A Newbie’s Guide to Open Source Software Contributions

9 minute read

Published:

We all use open source software. Every time you take out your smartphone and connect to the internet you’re executing open source code, at every level from the kernel in your device’s operating system to the front end code your browser is rendering. Open source software is a powerful resource and a major driving force behind humanity’s rapid development of technology.

And it’s something you can participate in and contribute to with a surprisingly low barrier to entry.

I’m going to lay out a quick guide that can get you started in three steps: finding a project with issues that match your skill level and expertise, developing a working knowledge of the project, and making your first pull request.

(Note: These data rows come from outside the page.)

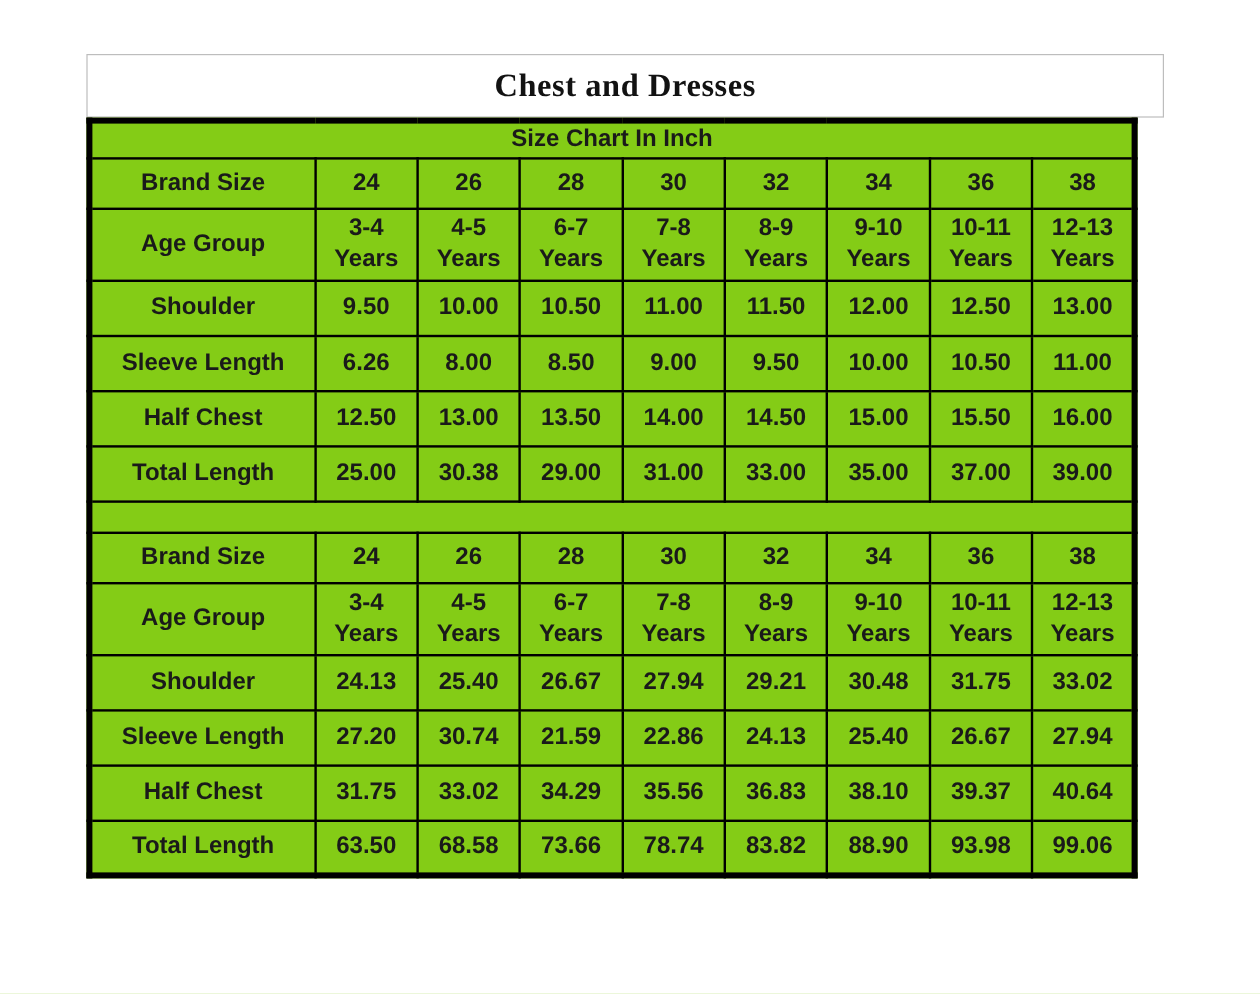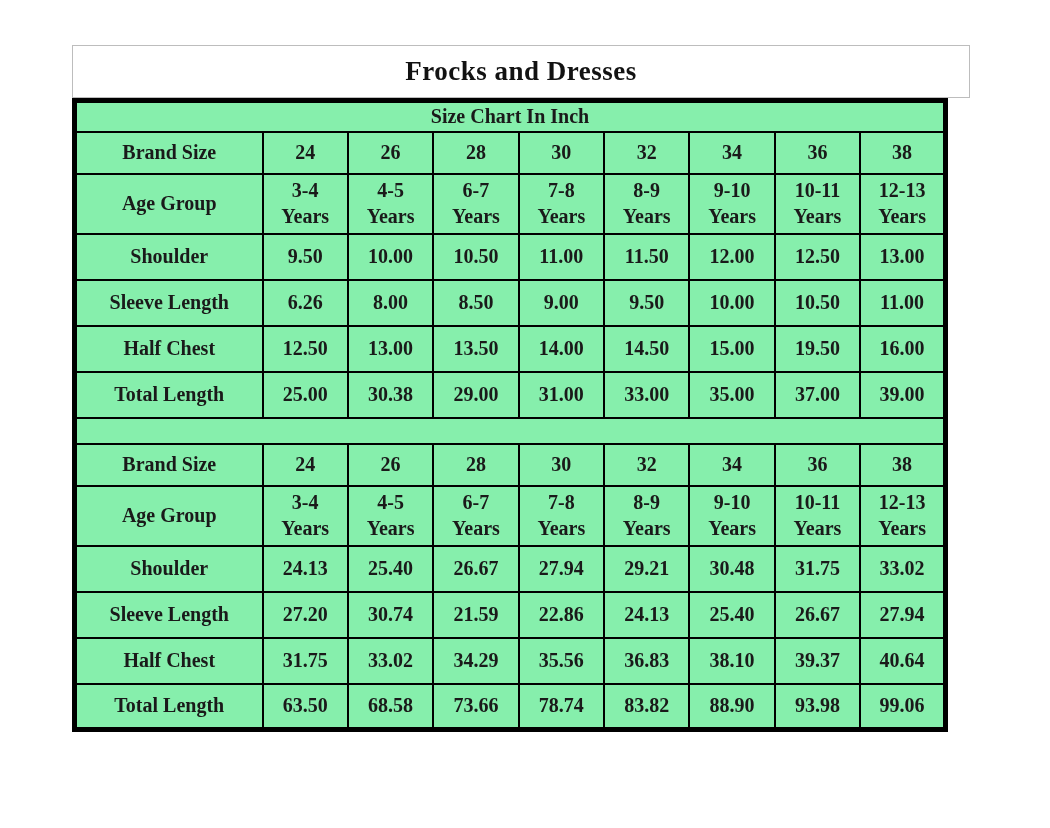"Frocks and Dresses" h1 { text: Frocks -> Chest }
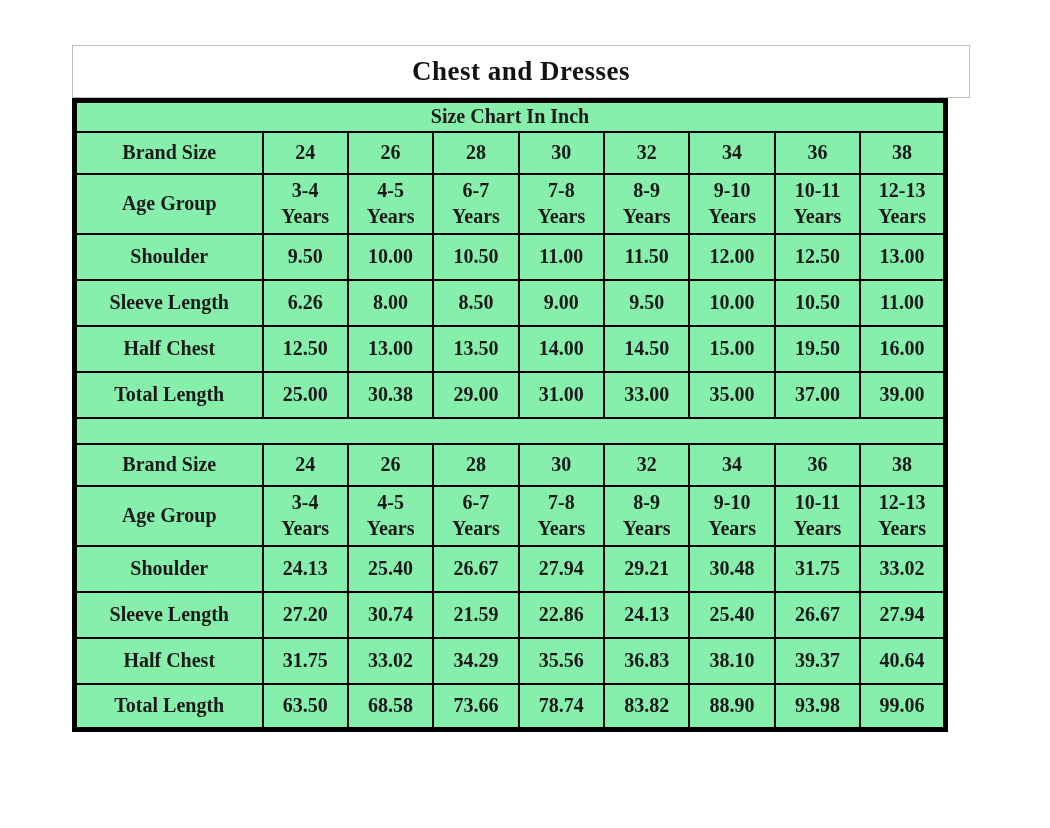"Size Chart In Inch" table.size-table { background: #86efac -> #84cc16; font-family: Liberation Serif, serif -> none }
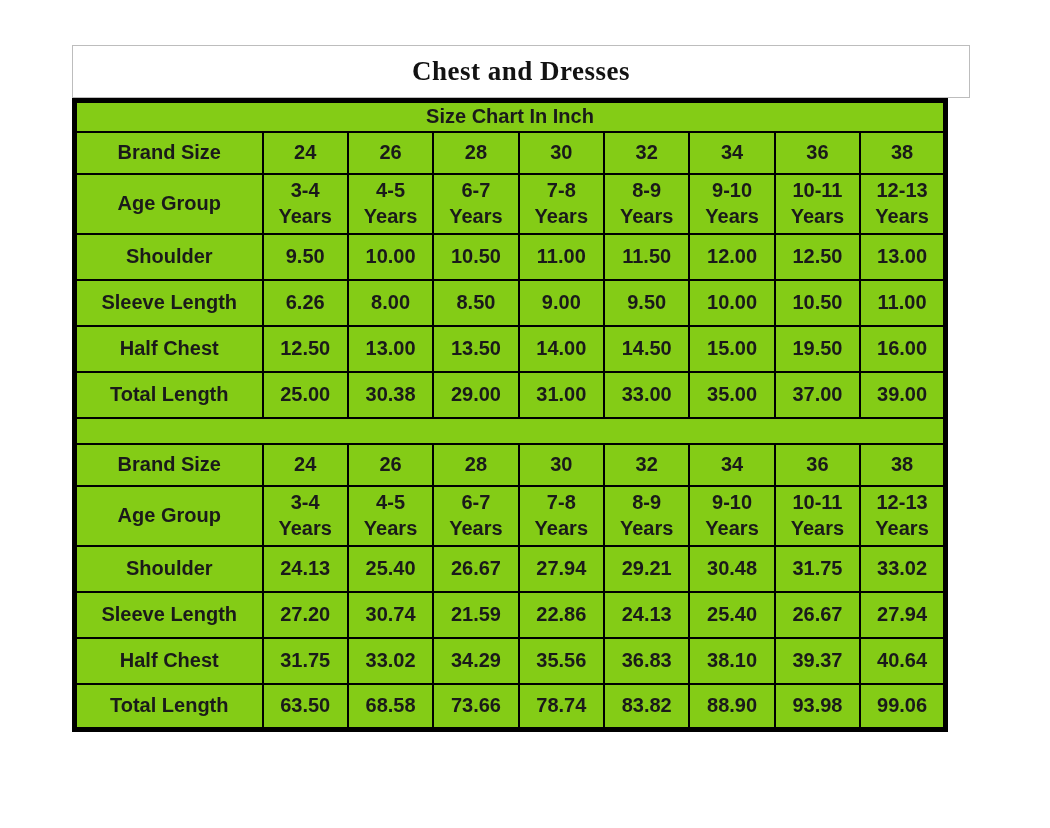"19.50" td { text: 19.50 -> 15.50 }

And if this seems intimidating, it really isn’t. Open source developers are some of the most helpful people you’ll meet, and many of them will pull out beginner issues for new software engineers to learn how to collaborate with others.

Now let’s get started.

Finding a Project

There are two ways that you can search for a project to contribute to. You can either start by looking for project that interest you and then find issues posted for that project, or you can search open issues for all projects that match your skills. The one thing these strategies have in common is that you’re looking for the beginner tag.

(You’ll want to open a spreadsheet or text file to keep track of several open issues you find in your search so that you can narrow down to one that is a good fit.)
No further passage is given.